Mukesh Ambani-led Reliance Industries is expected to announce the commissioning of its second refinery in Jamnagar later this week, contrary to speculation that it could be postponed to new year.
Reliance Petroleum is setting up the 29 million tonnes export-oriented refinery in Jamnagar and is due to pass crude through the first Crude Distillation Unit (CDU) on December 28, the birth anniversary of the late Dhirubhai Ambani.
Crude distillation unit is a front end process in the refinery to separate the crude oil into the various products like naphtha, kerosene, light gas oil etc.
The refinery, which will be fully operational only next year, will add nearly 20 per cent to the country’s refinery capacity and make RIL the largest crude oil refining company in India. RIL can claim depreciation of 7.5 per cent on plant and machinery if its refinery is commissioned for less than six months this fiscal, said an Ahmedabad-based sector analyst. “The cost of plant and machinery is about 80 per cent of the project cost,” he added.

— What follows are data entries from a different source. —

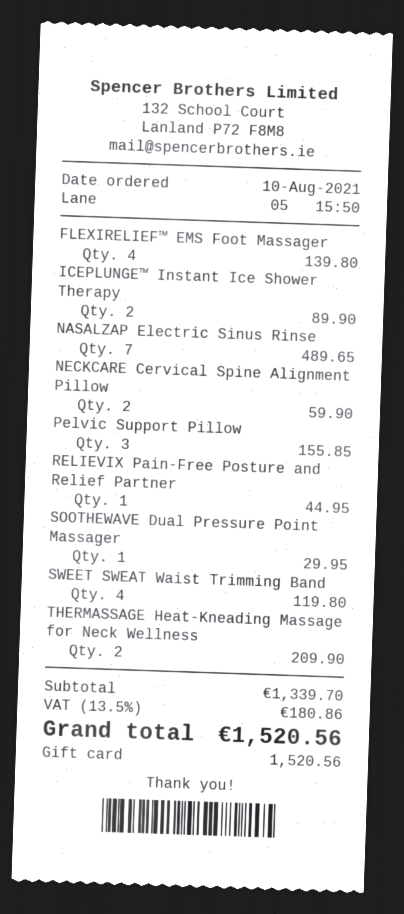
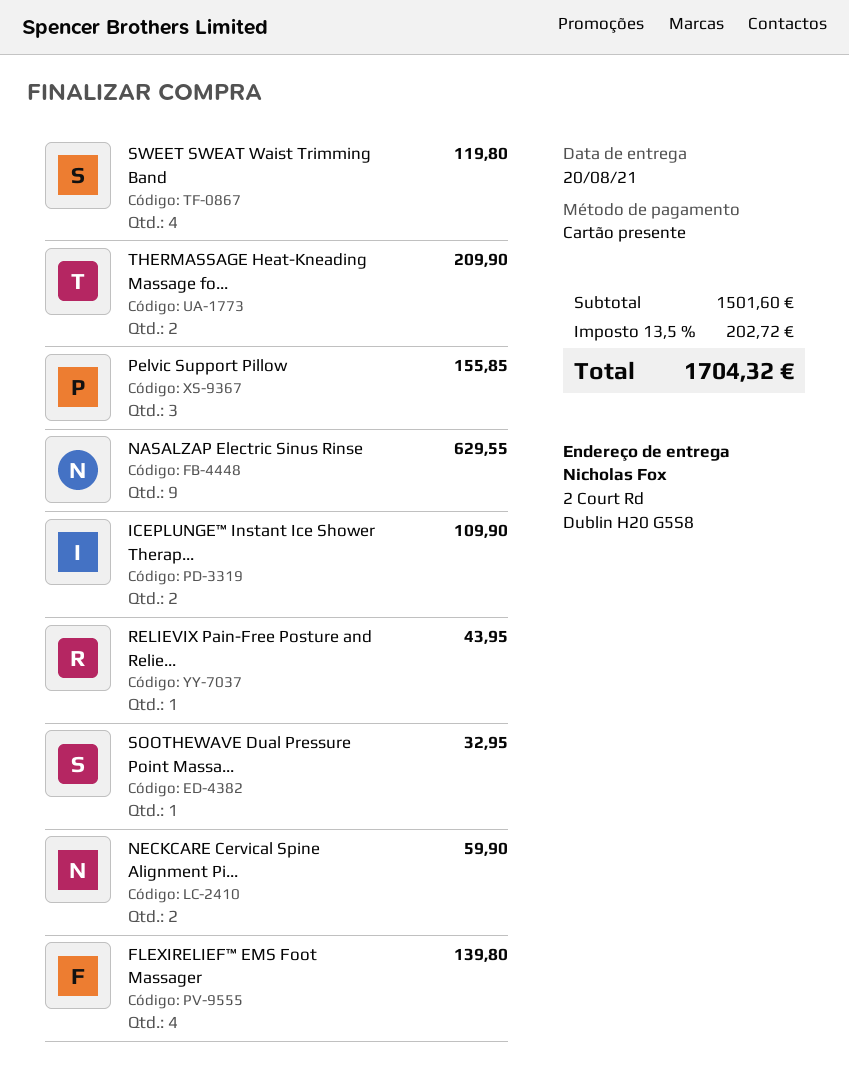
ICEPLUNGE™ Instant Ice Shower Therapy: 2 for 89.90 -> 2 for 109.90
NASALZAP Electric Sinus Rinse: 7 for 489.65 -> 9 for 629.55
RELIEVIX Pain-Free Posture and Relief Partner: 1 for 44.95 -> 1 for 43.95
SOOTHEWAVE Dual Pressure Point Massager: 1 for 29.95 -> 1 for 32.95
subtotal: 1339.70 -> 1501.60
tax: 13.5% = 180.86 -> 13.5% = 202.72
total: 1520.56 -> 1704.32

Reliance Petroleum Chairman Mukesh Ambani had said in June that the refinery will start generating revenues from this year itself. The situation has, however, changed drastically since then. “On the back of global slowdown and less demand by industrial units, including automobile makers, construction companies and textile manufacturers, RIL’s inventory has piled up as buyers are not picking up stock from it as they expect crude oil prices to fall further,” said Vinay Nair from Khandwala Securities.
RIL controls 65 per cent of the domestic polymer market followed by Haldia Petrochemicals and GAIL. All these companies have been hit by the over 40 per cent fall in polymer prices. Analysts said in the past two months, RIL has reduced the prices of some key petrochemical products by over 50 per cent. “This will shrink the petrochemical margins of the company,” added an analyst from a domestic brokerage firm on the condition of anonymity.
The company’s otherwise healthy gross refining margin (GRM) is also expected to slide to single digit. “RIL could post a GRM of $5-8 per barrel against the Singapore benchmark of $1-4 per barrel,” said another analyst with a domestic brokerage firm. Refinery business contributes to over 65 per cent of RIL’s revenues. In the second quarter of this financial year, the company’s gross refining margin (GRM) stood at $13.4 a barrel, a premium of $7.4 a barrel over Singapore benchmark.
The general expectation is that the company will post dismal results in the third quarter on the back of global recession and decline in international crude oil prices. With its three primary businesses — petrochemicals, petroleum refining and margin and exploration and production not posting an impressive performance this quarter, the company’s top line will also be impacted.